Il y a quelque chose de vraiment intéressant dans ce film, c’est la façon dont il se concentre uniquement sur la vision de ces filles. En effet, les garçons sont complétement absents et vus uniquement comme le moyen d’être enceintes pour ces jeunes filles. Les parents sont à peine plus présents mais presque toujours sous l’angle de la répression ou, au moins, de la remise en question. Ce sont surtout ceux à qui on essaie d’échapper par tous les moyens. C’est vraiment sur ces adolescentes, et encore, sur certaines de celles-ci, que le film porte. Le film permet de comprendre la vraie contradiction qui existe chez ses filles entre leur volonté de s’émanciper (par le fait de faire un bébé) et leur comportement hautement puéril (elles continuent de boire, de fumer,…). C’est bien là que se situe le cœur du long-métrage.
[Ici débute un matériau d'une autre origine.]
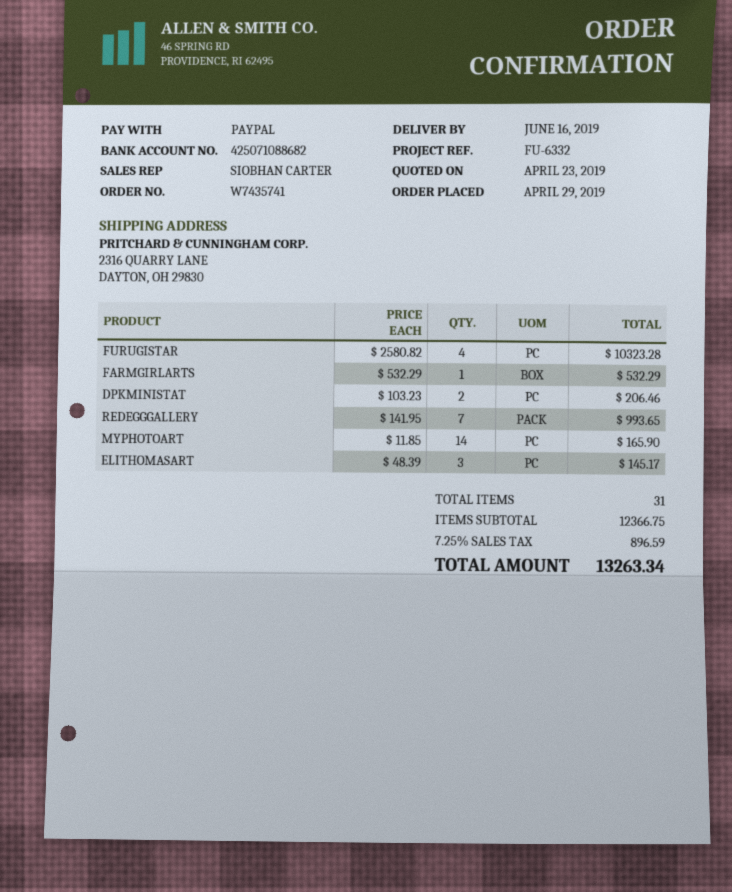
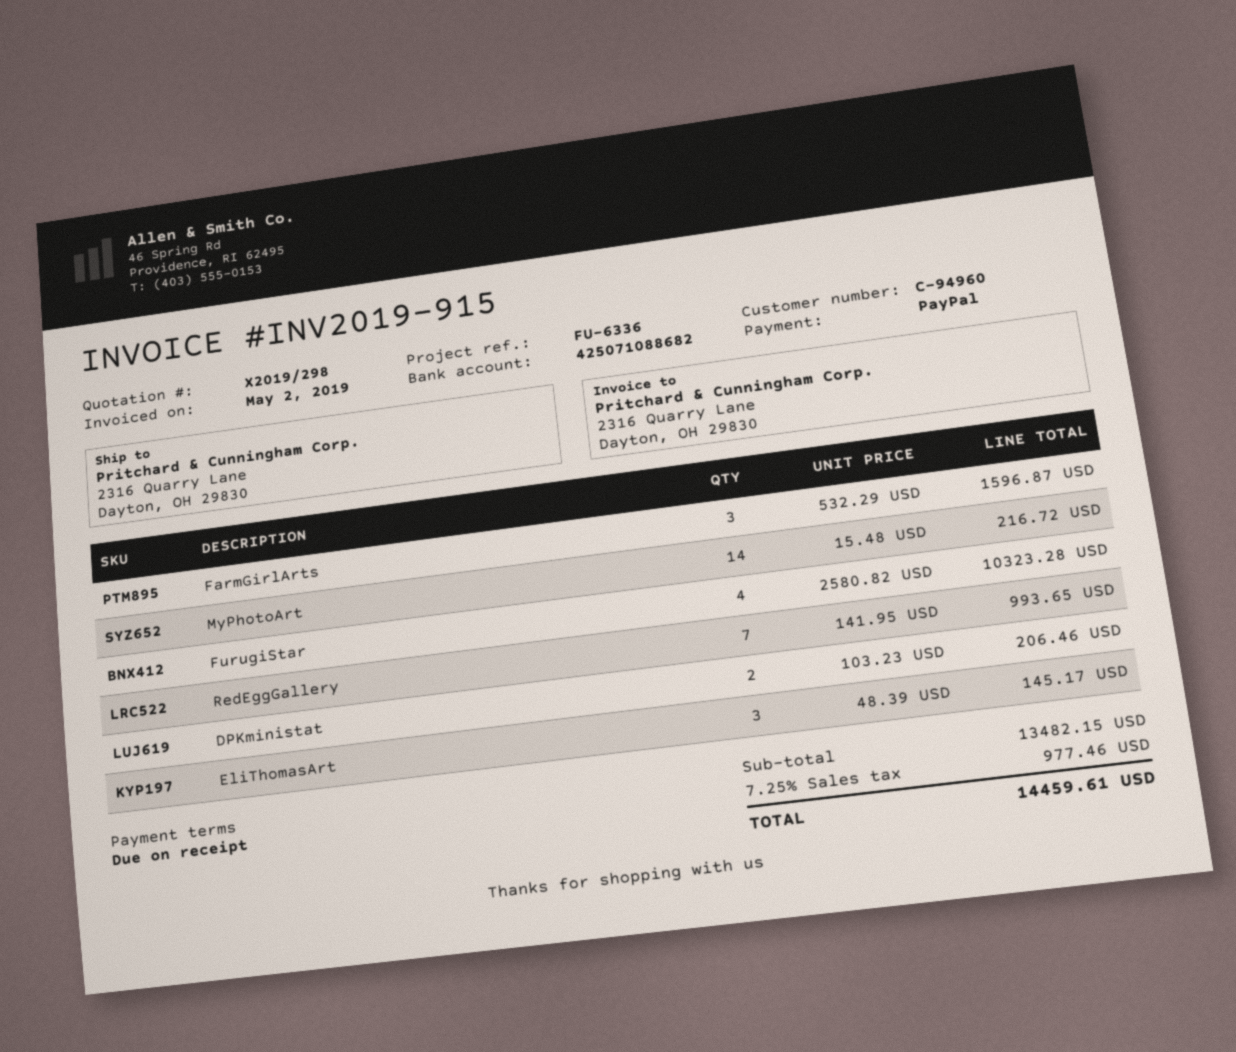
reference: FU-6332 -> FU-6336
FARMGIRLARTS: 1 x 532.29 = 532.29 -> 3 x 532.29 = 1596.87
MYPHOTOART: 14 x 11.85 = 165.90 -> 14 x 15.48 = 216.72
subtotal: 12366.75 -> 13482.15
tax: 7.25% = 896.59 -> 7.25% = 977.46
total: 13263.34 -> 14459.61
Ce qui est un peu moins réussi, c’est que, finalement, on ne comprend pas trop ce qui pousse réellement ces filles à suivre une des « meneuses » à faire des enfants. Tout d’un coup, l’une se retrouve enceinte, puis une autre, sans trop qu’on sache pourquoi. Cela ne permet pas au film de dépasser vraiment le simple faits-divers et d’aller plus loin, dans une approche plus « soci(ét)ale » de cet évènement tout de même un peu hors-norme. Cela donne un film sur l’adolescence sans vraiment en être un puisqu’il n’explore pas complètement les véritables rouages de l’évolution des jeunes à cette période de leur vie et les raisons profondes qui poussent 17 adolescentes à avoir en même temps un enfant. C’est un peu dommage car il y avait là matière à faire quelque chose de vraiment intéressant.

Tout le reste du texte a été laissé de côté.